• TASK ITEM: Using the data below, return the stretch from the line that contains "Piruliteiro Escada Castelo" through the line that contains "total: 330.30 -> 320.30", both included, exactly as it stands and nothing beyond it.

• EXERCISE DATA:

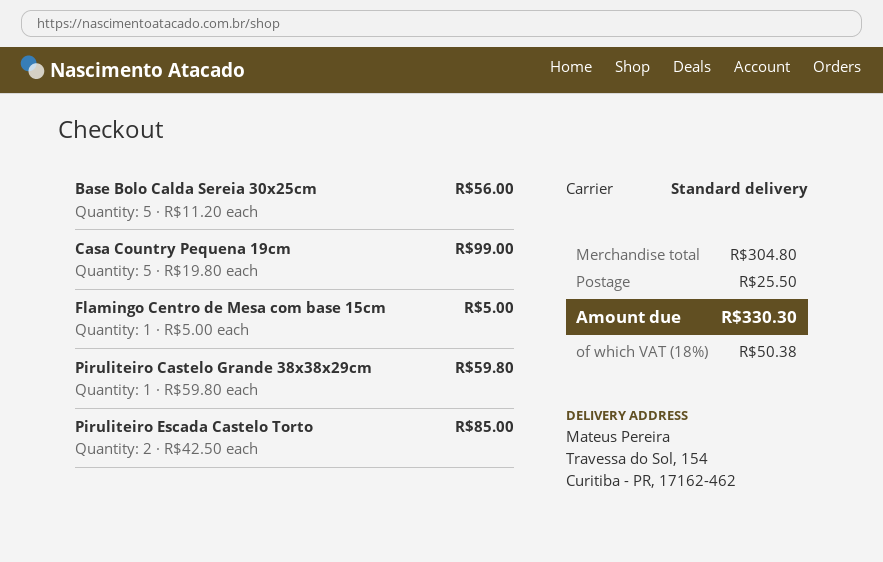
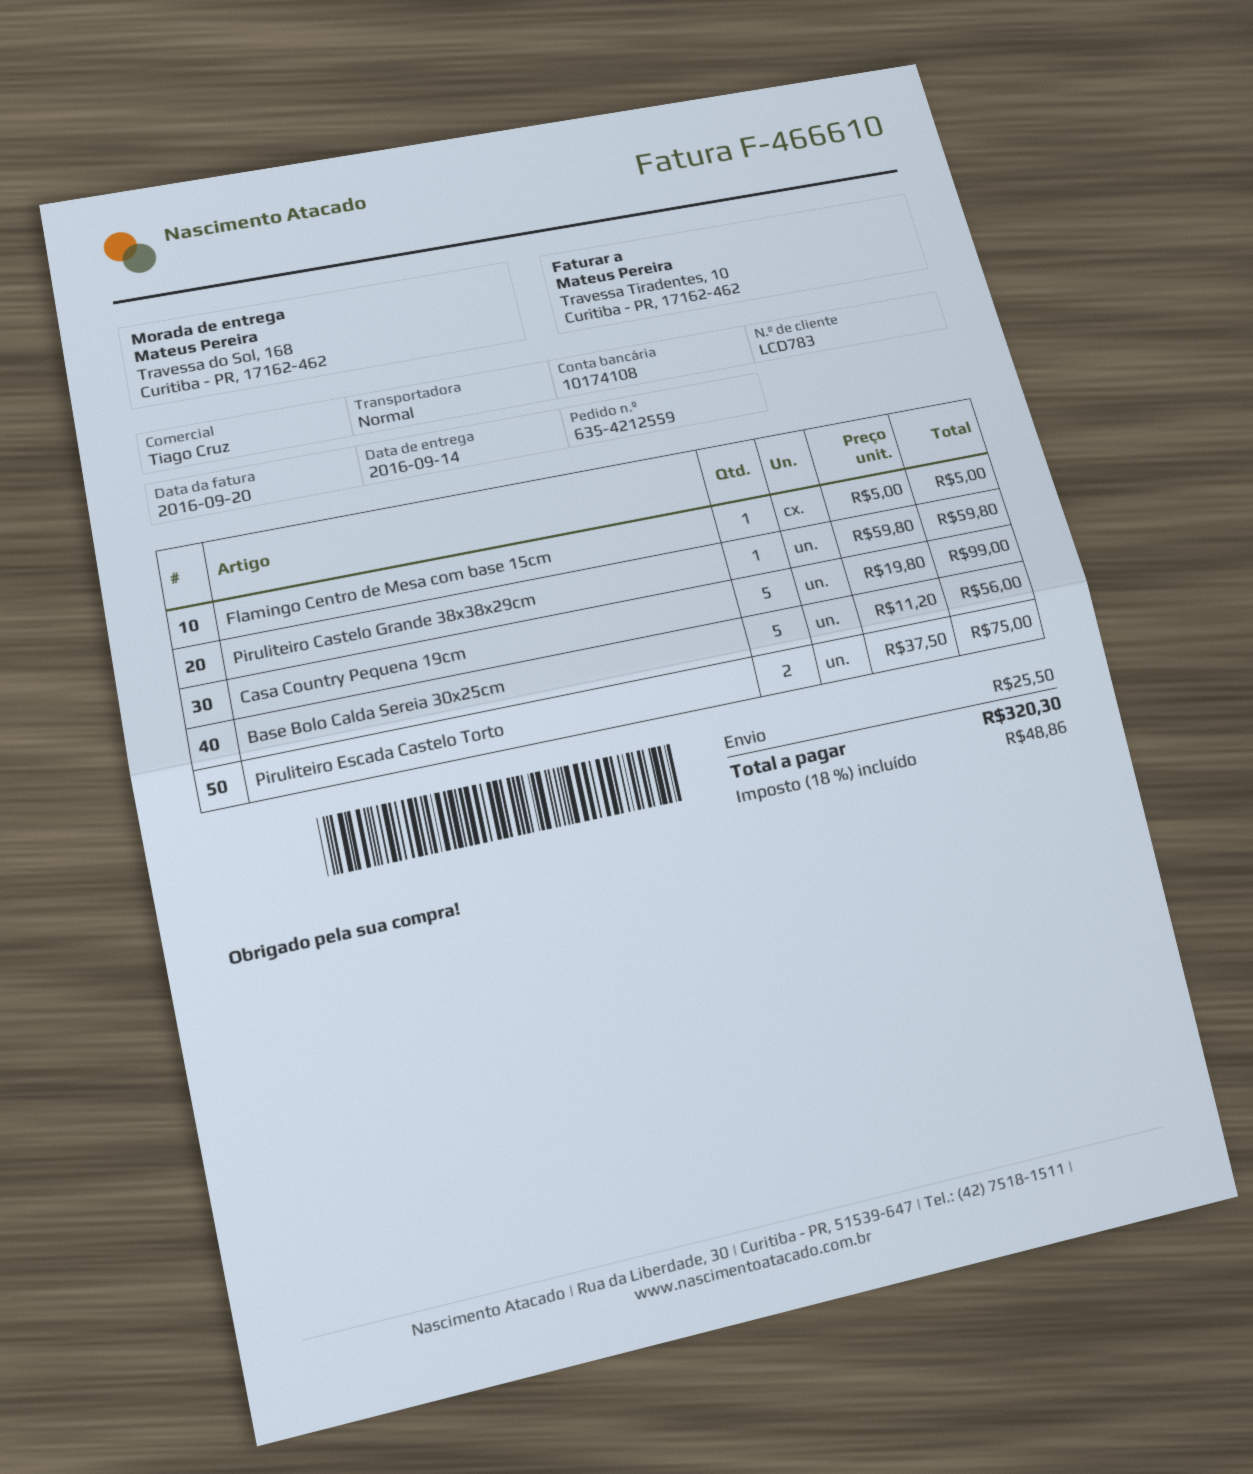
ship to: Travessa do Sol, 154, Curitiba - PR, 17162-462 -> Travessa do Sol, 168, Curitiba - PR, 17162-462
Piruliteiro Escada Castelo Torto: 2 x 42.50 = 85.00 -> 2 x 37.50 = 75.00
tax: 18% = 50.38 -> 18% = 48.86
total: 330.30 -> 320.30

...

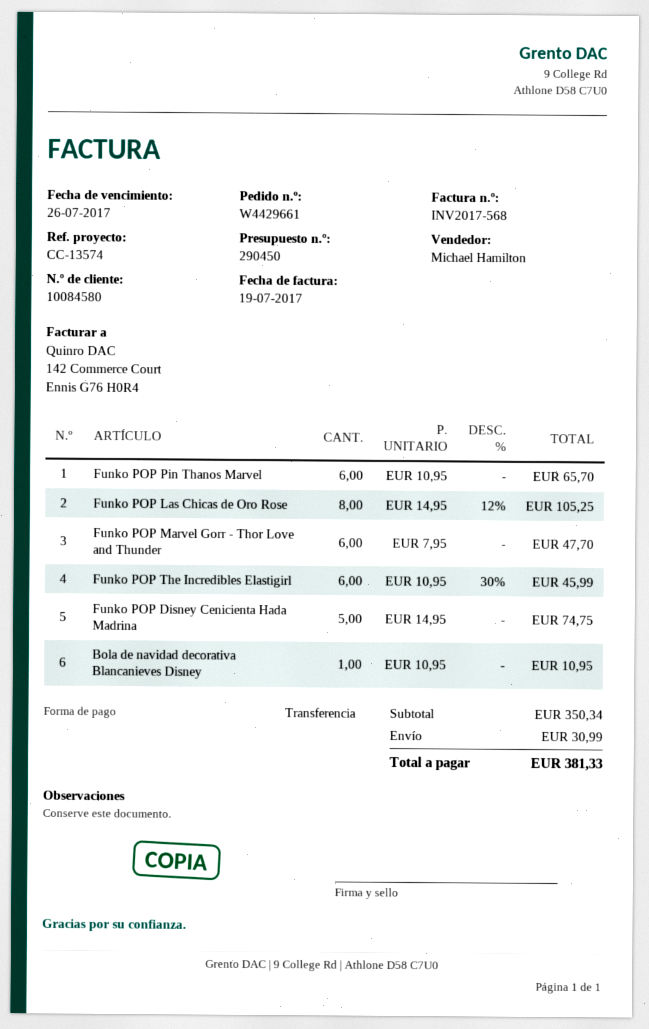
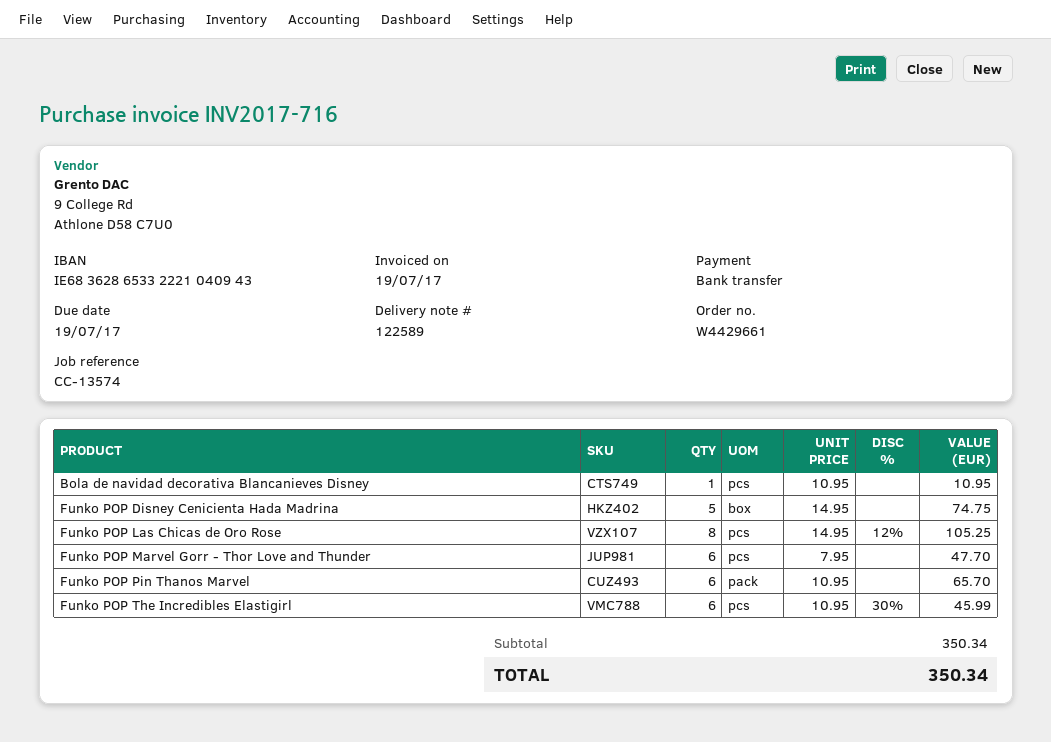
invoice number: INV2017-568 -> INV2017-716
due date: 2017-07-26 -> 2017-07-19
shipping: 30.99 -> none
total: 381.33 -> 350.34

• SOLUTION TO THIS PROBLEM:
Piruliteiro Escada Castelo Torto: 2 x 42.50 = 85.00 -> 2 x 37.50 = 75.00
tax: 18% = 50.38 -> 18% = 48.86
total: 330.30 -> 320.30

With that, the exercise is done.